Trois jours auparavant il était parti, à la demande du comte, pour mener une ambassade auprès d’un roitelet maure. Encore une de ces intercessions inutiles… demander une trêve pour la Noël à des non chrétiens était une chose bien difficile, et la demander à un roi maure davantage. Il connaissait trop bien la valeur de la parole qu’il allait recueillir. Il avait quitté sa femme, son château et accompagné d’une petite escorte il avait passé les Pyrénées.

Alors qu’il menait à bien la mission de son suzerain, Seigneur Guilhem songeait à son épouse qui allait, pensait-il, bientôt lui donner un fils. Après avoir obtenu que la contrée ne connût pas de guerre avant le printemps, il prit le chemin du retour. Une colonne de fumée s’élevait des tours de son château. Il piqua des deux sa jument, suivi de la troupe et arriva devant sa demeure dévastée. Un fidèle serviteur, caché sous un tas de branchages, sortit à cet instant pour raconter ce qui s’était passé dans les heures qui avait précédé le retour de son bienheureux seigneur.

Des barbaresques, venus dont ne sait où, débarquèrent une nuit et envahirent la ville puis réussirent par tromperie à ce, qu’au matin, maître Martin, l’orfèvre de la ville, aille au château pour en tenir les portes ouvertes. Ils détenaient sa famille sous la menace de leurs lames recourbées pour assurer la réussite de leur entreprise. Après avoir occis toute la garde qui ne put opposer grande résistance, ils s’introduisirent dans le donjon et emmenèrent la dame du lieu ainsi que ses servantes. Les bateaux repartirent chargés de butin et des prisonnières, mettant voile vers l’Orient.

La nuit venant, les rayons de soleil pénétraient dans l’église par la rosace et Guilhem venait tout juste de prendre sa décision. Puisqu’il avait tout perdu, il prendrait la croix et partirait combattre l’infidèle qu’il soit maure ou barbaresque. Il en taillerait tant et tant de son épée qu’il finirait bien par soigner, par vengeance, la blessure à l’âme qu’on venait de lui faire. Et si cela ne lui rendrait pas sa tendre épouse au moins aurait-il satisfaction d’en faire périr une grande quantité. Il y aurait beaucoup de familles qui n’auraient plus ni pères, ni frères ni fils…

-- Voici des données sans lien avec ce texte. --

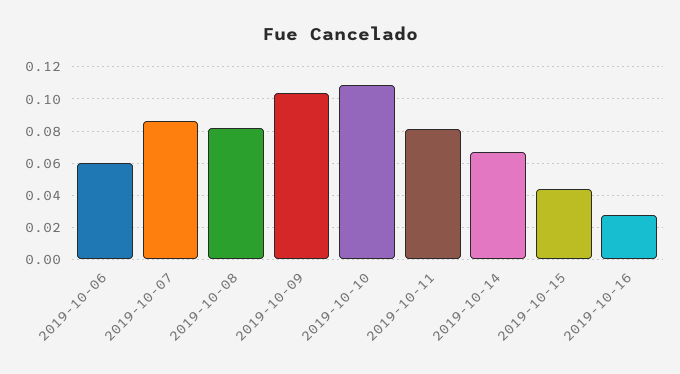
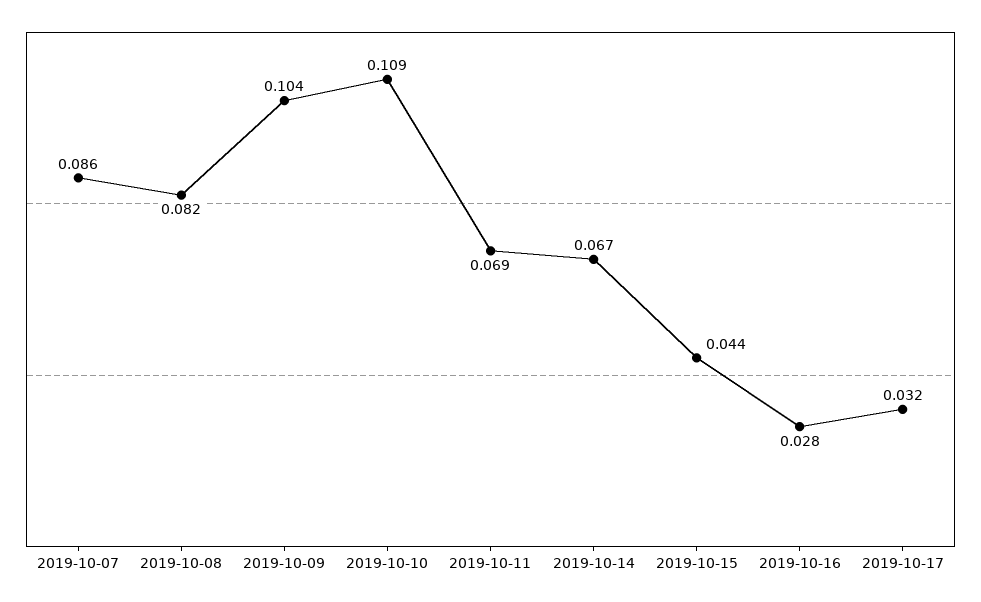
2019-10-06: 0.06 -> none
2019-10-11: 0.08 -> 0.069
2019-10-17: none -> 0.032

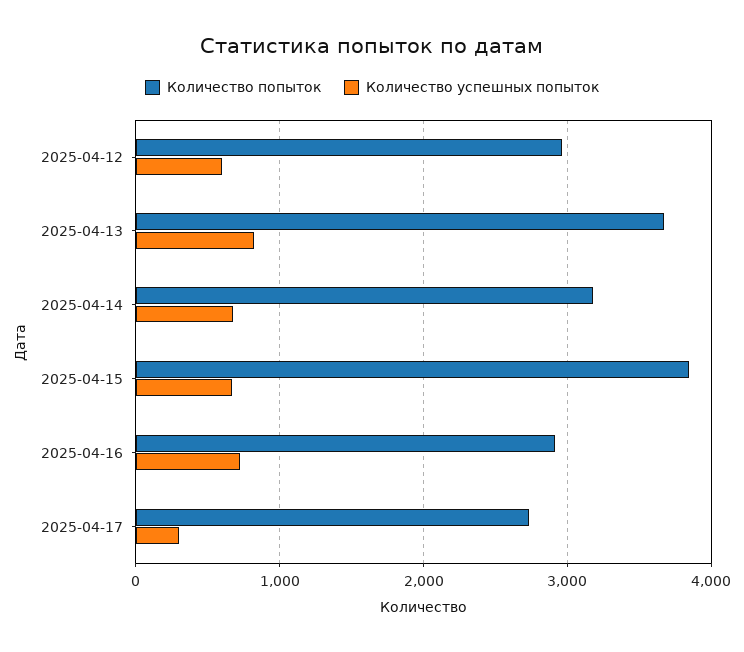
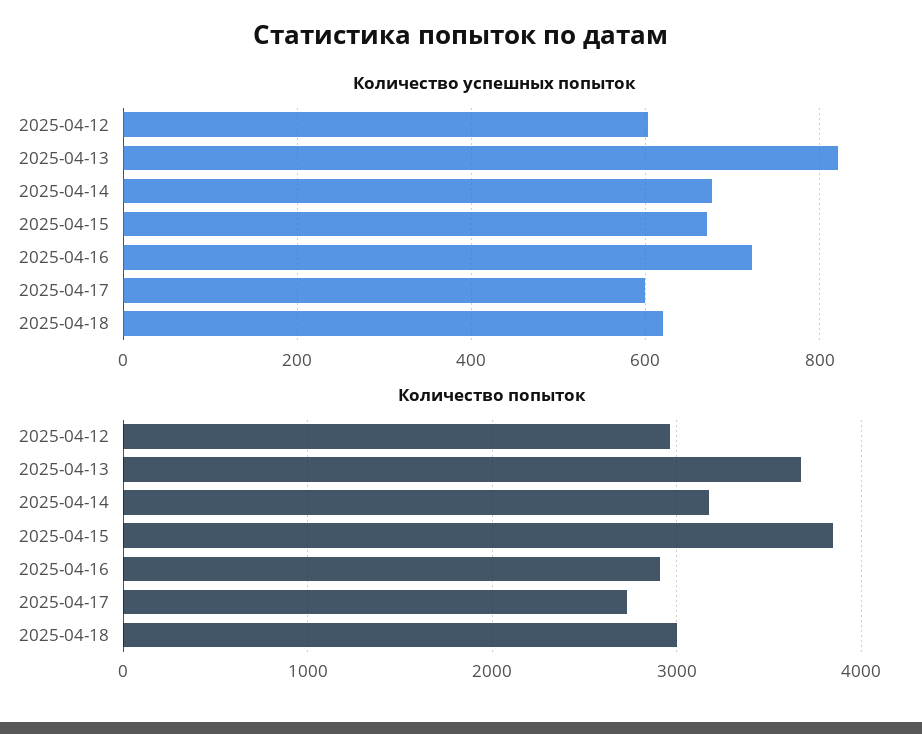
Количество успешных попыток, 2025-04-17: 300 -> 600
Количество успешных попыток, 2025-04-18: none -> 620
Количество попыток, 2025-04-18: none -> 3000

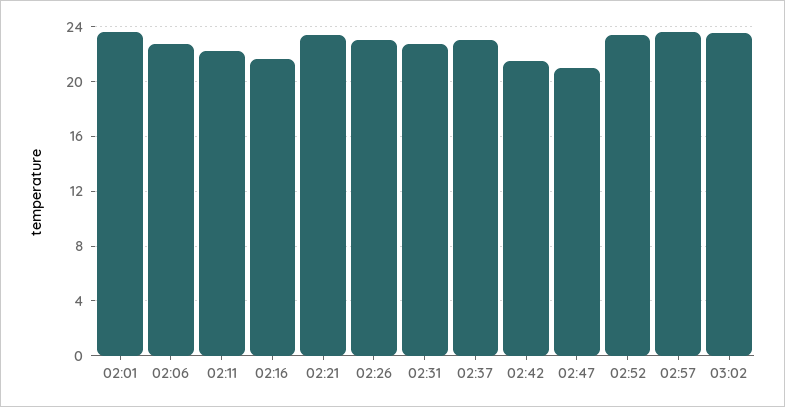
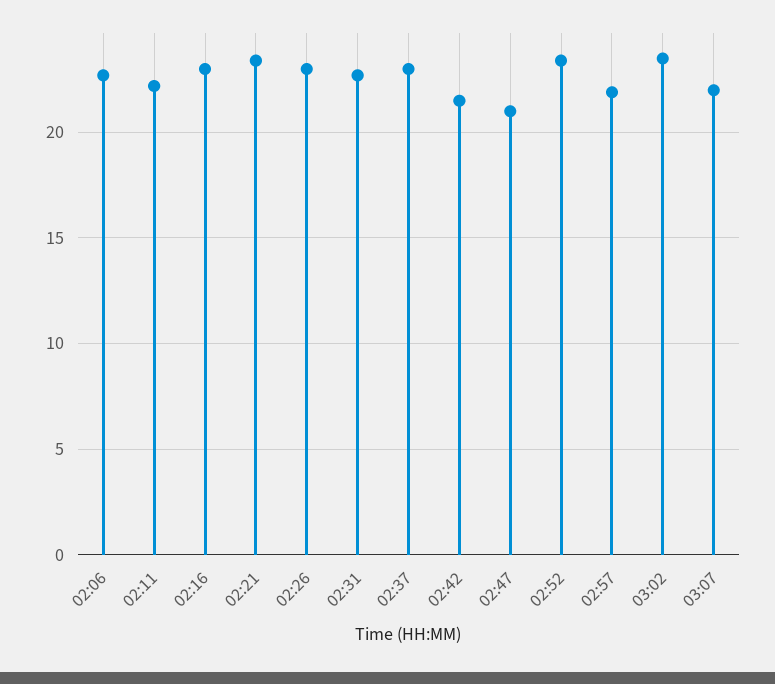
02:01: 23.5 -> none
02:16: 21.5 -> 23
02:57: 23.5 -> 22
03:07: none -> 22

Il avisa le comte de sa décision et partit se joindre à un convoi qui devait prendre la mer en terres occitanes. Il se joignit aux chevaliers du Temple. Pour l’heure, tout en lui n’était que prières jusqu’au jour où la nef qu’il l’emportait vers Saint Jean d’Acre croisa une voile mauresque. Pendant l’assaut, Guilhem combattit vaillamment ; il lui sembla soudain reconnaître une étoffe nouée au front d’un assaillant : une soierie qu’il avait offerte à sa dame l’hiver passé. Le motif en était unique. Aussi avant de l’occire, lui fit-il décrire la personne de qui il détenait cette étoffe. Il apprit en outre qu’elle avait été vendue sur un marché aux esclaves à un seigneur du désert, qui sillonnait la Syrie. Elle était donc en vie et cela lui suffisait. Il partirait combattre dans ces régions afin de les retrouver, de les sauver et de les ramener, elle et l’enfant dans sa Seigneurie.

Qui n’avait pas vu Saint Jean d’Acre à cette époque ne pouvait pas savoir ce que l’Orient avait pu apporter à l’Occident. Son marché, à lui seul vous donnait l’idée d’une société cosmopolite mais aussi d’une société tolérante. Chrétiens, Juifs et Musulmans se côtoyaient sans que l’ombre d’un problème ne fût soulevé. La religion, vu d’ici ne revêtait pas l’importance qu’elle avait au pied du Temple de Jérusalem. D’ici aucun lieu saint n’était à protéger. Les caravanes arrivaient portant les richesses venues de Chine et partaient pour la Sérénissime où elles inonderaient les différents pays d’Europe.

Guilhem trouva asile dans les murs du Temple et partagea pendant quelques jours encore la vie rude des Templiers. Mais déjà, il tirait avantage des liens qu’il tissait avec le Grand Maître afin qu’il pût un jour parcourir les vastes étendues désertiques à la poursuite d’El Mousshein. Malgré une implication émotionnelle évidente, on l’autorisa à rejoindre le Jourdain d’où partiraient de nombreuses patrouilles pour combattre l’Infidèle certes mais aussi ces bandes de pillards qui ruinaient l’économie locale.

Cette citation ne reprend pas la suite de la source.